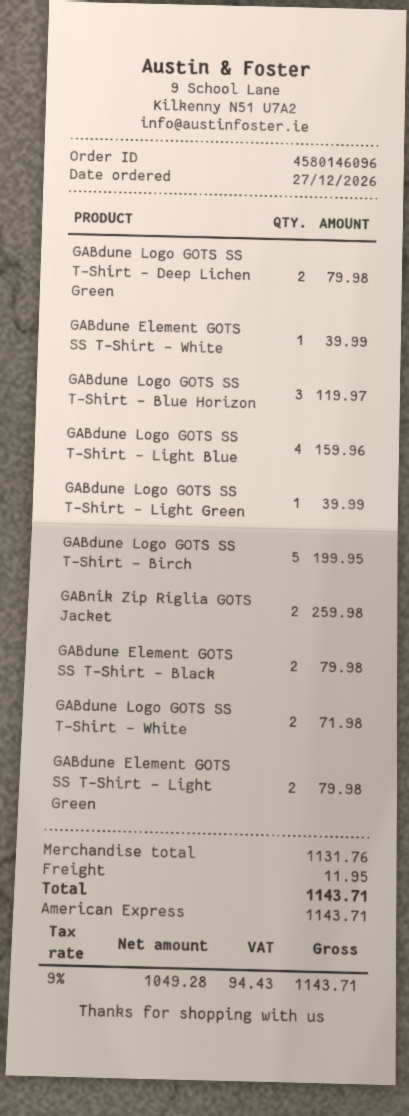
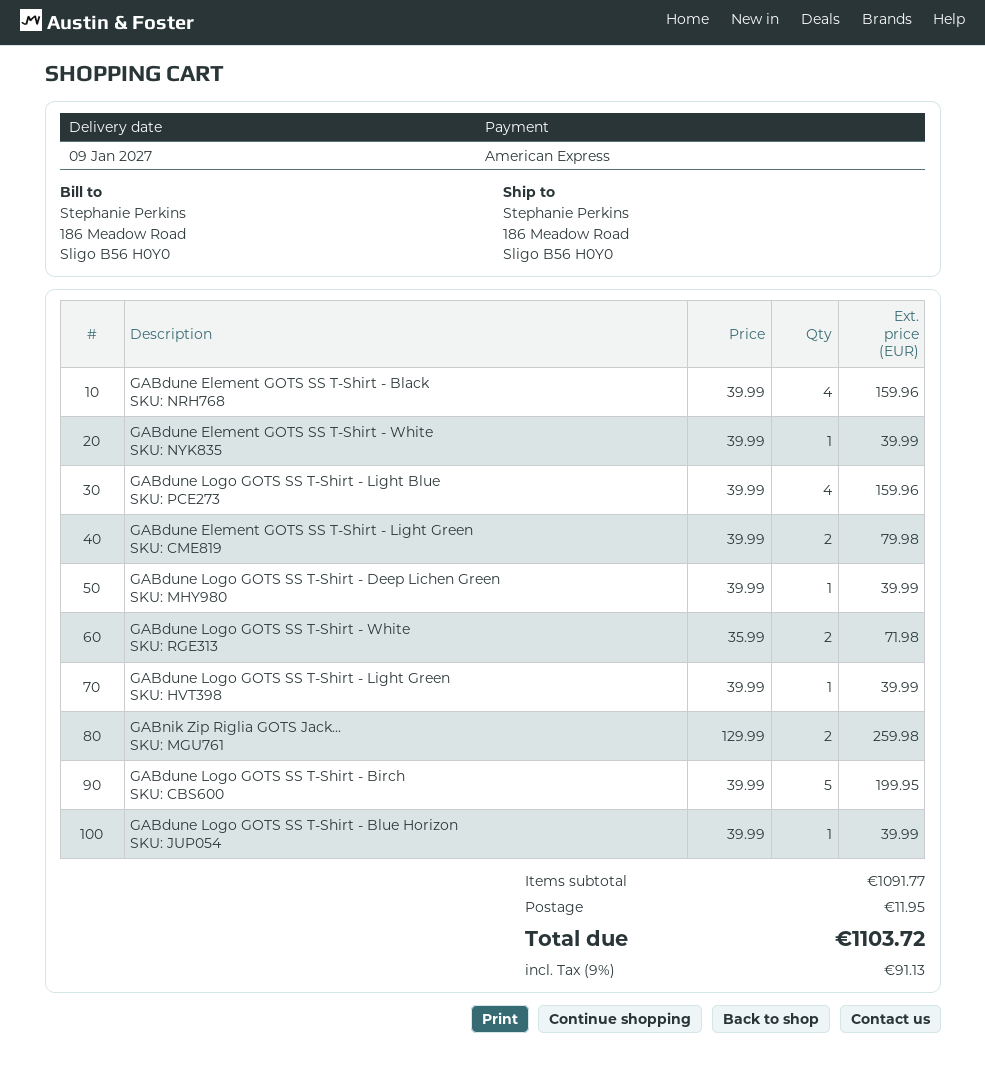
GABdune Logo GOTS SS T-Shirt - Deep Lichen Green: 2 for 79.98 -> 1 for 39.99
GABdune Logo GOTS SS T-Shirt - Blue Horizon: 3 for 119.97 -> 1 for 39.99
GABdune Element GOTS SS T-Shirt - Black: 2 for 79.98 -> 4 for 159.96
subtotal: 1131.76 -> 1091.77
tax: 9% = 94.43 -> 9% = 91.13
total: 1143.71 -> 1103.72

===============

(Aim of the task): The entries above are to be printed again word for word, with every picture removed.

(Answer to this exercise):
GABdune Logo GOTS SS T-Shirt - Deep Lichen Green: 2 for 79.98 -> 1 for 39.99
GABdune Logo GOTS SS T-Shirt - Blue Horizon: 3 for 119.97 -> 1 for 39.99
GABdune Element GOTS SS T-Shirt - Black: 2 for 79.98 -> 4 for 159.96
subtotal: 1131.76 -> 1091.77
tax: 9% = 94.43 -> 9% = 91.13
total: 1143.71 -> 1103.72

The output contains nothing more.